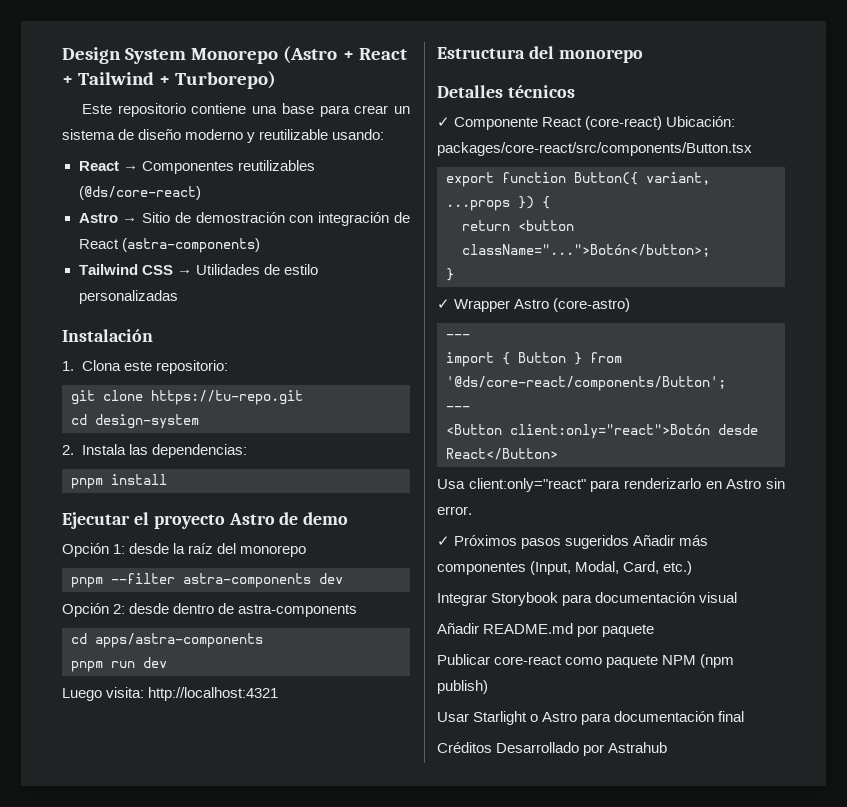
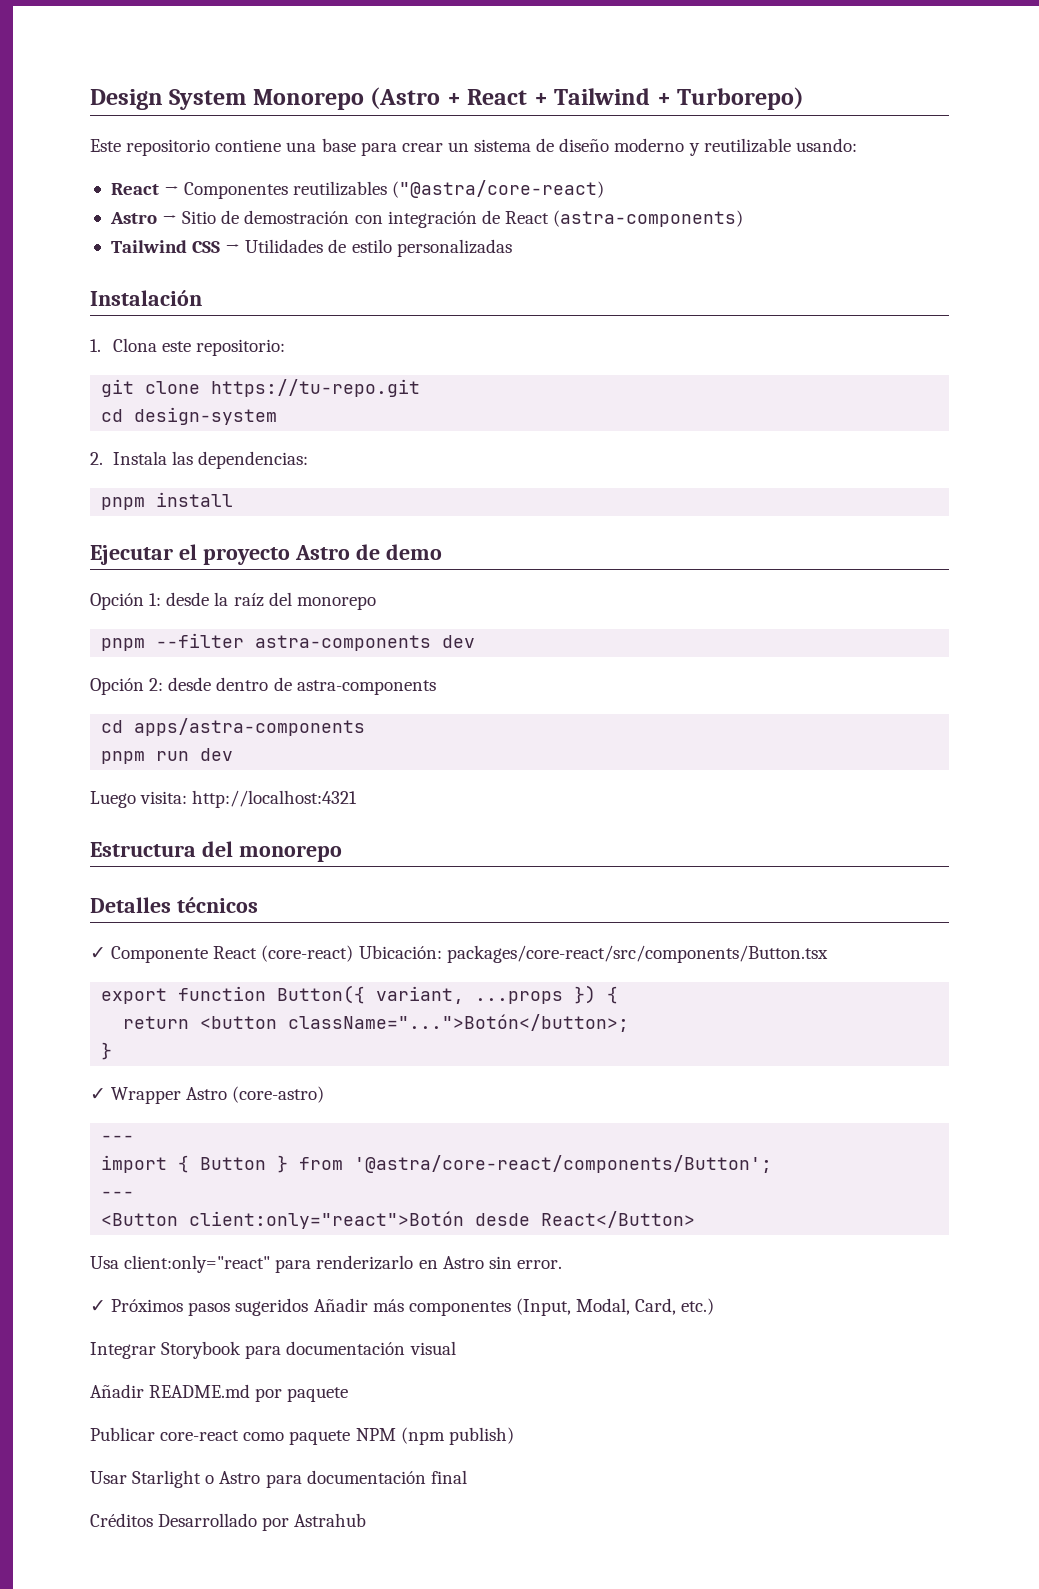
- React → Componentes reutilizables (@ds/core-react)
+ React → Componentes reutilizables ("@astra/core-react)
- import { Button } from '@ds/core-react/components/Button';
+ import { Button } from '@astra/core-react/components/Button';

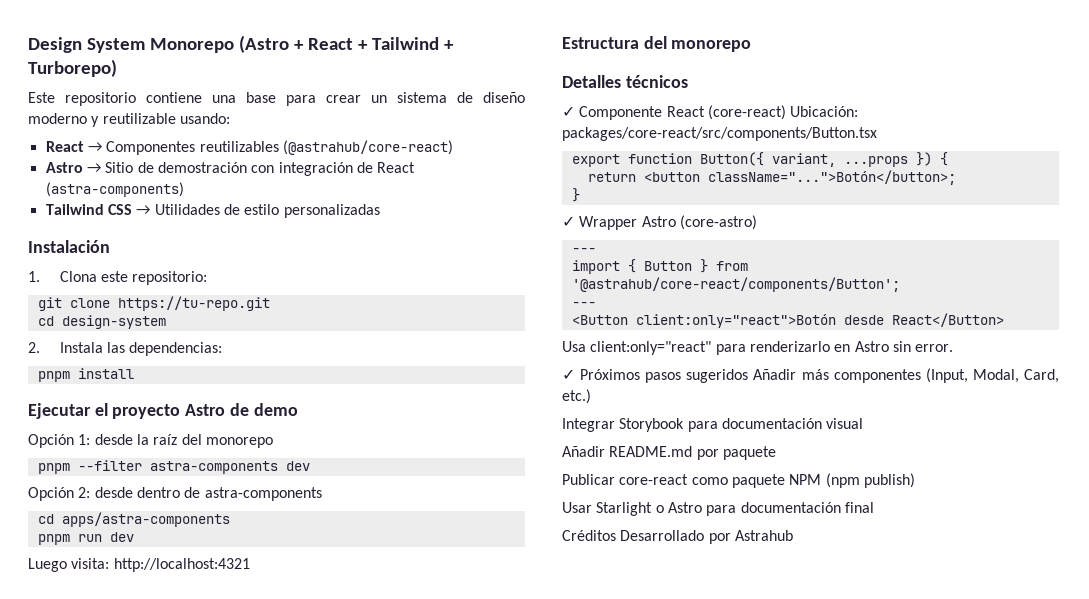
- React → Componentes reutilizables ("@astra/core-react)
+ React → Componentes reutilizables (@astrahub/core-react)
- import { Button } from '@astra/core-react/components/Button';
+ import { Button } from '@astrahub/core-react/components/Button';

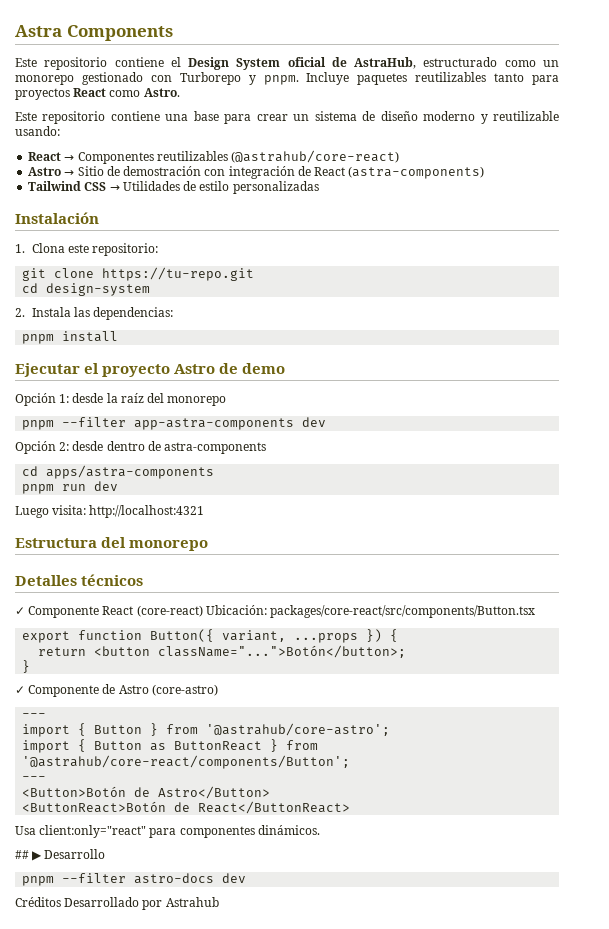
- Design System Monorepo (Astro + React + Tailwind + Turborepo)
+ Astra Components
+ Este repositorio contiene el Design System oficial de AstraHub, estructurado como un monorepo gestionado con Turborepo y pnpm. Incluye paquetes reutilizables tanto para proyectos React como Astro.
- pnpm --filter astra-components dev
+ pnpm --filter app-astra-components dev
- ✓ Wrapper Astro (core-astro)
+ ✓ Componente de Astro (core-astro)
- import { Button } from '@astrahub/core-react/components/Button';
+ import { Button } from '@astrahub/core-astro';
+ import { Button as ButtonReact } from '@astrahub/core-react/components/Button';
  ---
- <Button client:only="react">Botón desde React</Button>
- Usa client:only="react" para renderizarlo en Astro sin error.
- ✓ Próximos pasos sugeridos Añadir más componentes (Input, Modal, Card, etc.)
- Integrar Storybook para documentación visual
- Añadir README.md por paquete
- Publicar core-react como paquete NPM (npm publish)
- Usar Starlight o Astro para documentación final
+ <Button>Botón de Astro</Button>
+ <ButtonReact>Botón de React</ButtonReact>
+ Usa client:only="react" para componentes dinámicos.
+ ## ▶ Desarrollo
+ pnpm --filter astro-docs dev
━━━━━━━━━━━━━━━━━━━━
§ **WHAT TO WORK ON**: Output exactly, and only, the lines running from the one that contains "- Usar Starlight" through the last line of the entries above.

§ **ANSWER BOX**:
- Usar Starlight o Astro para documentación final
+ <Button>Botón de Astro</Button>
+ <ButtonReact>Botón de React</ButtonReact>
+ Usa client:only="react" para componentes dinámicos.
+ ## ▶ Desarrollo
+ pnpm --filter astro-docs dev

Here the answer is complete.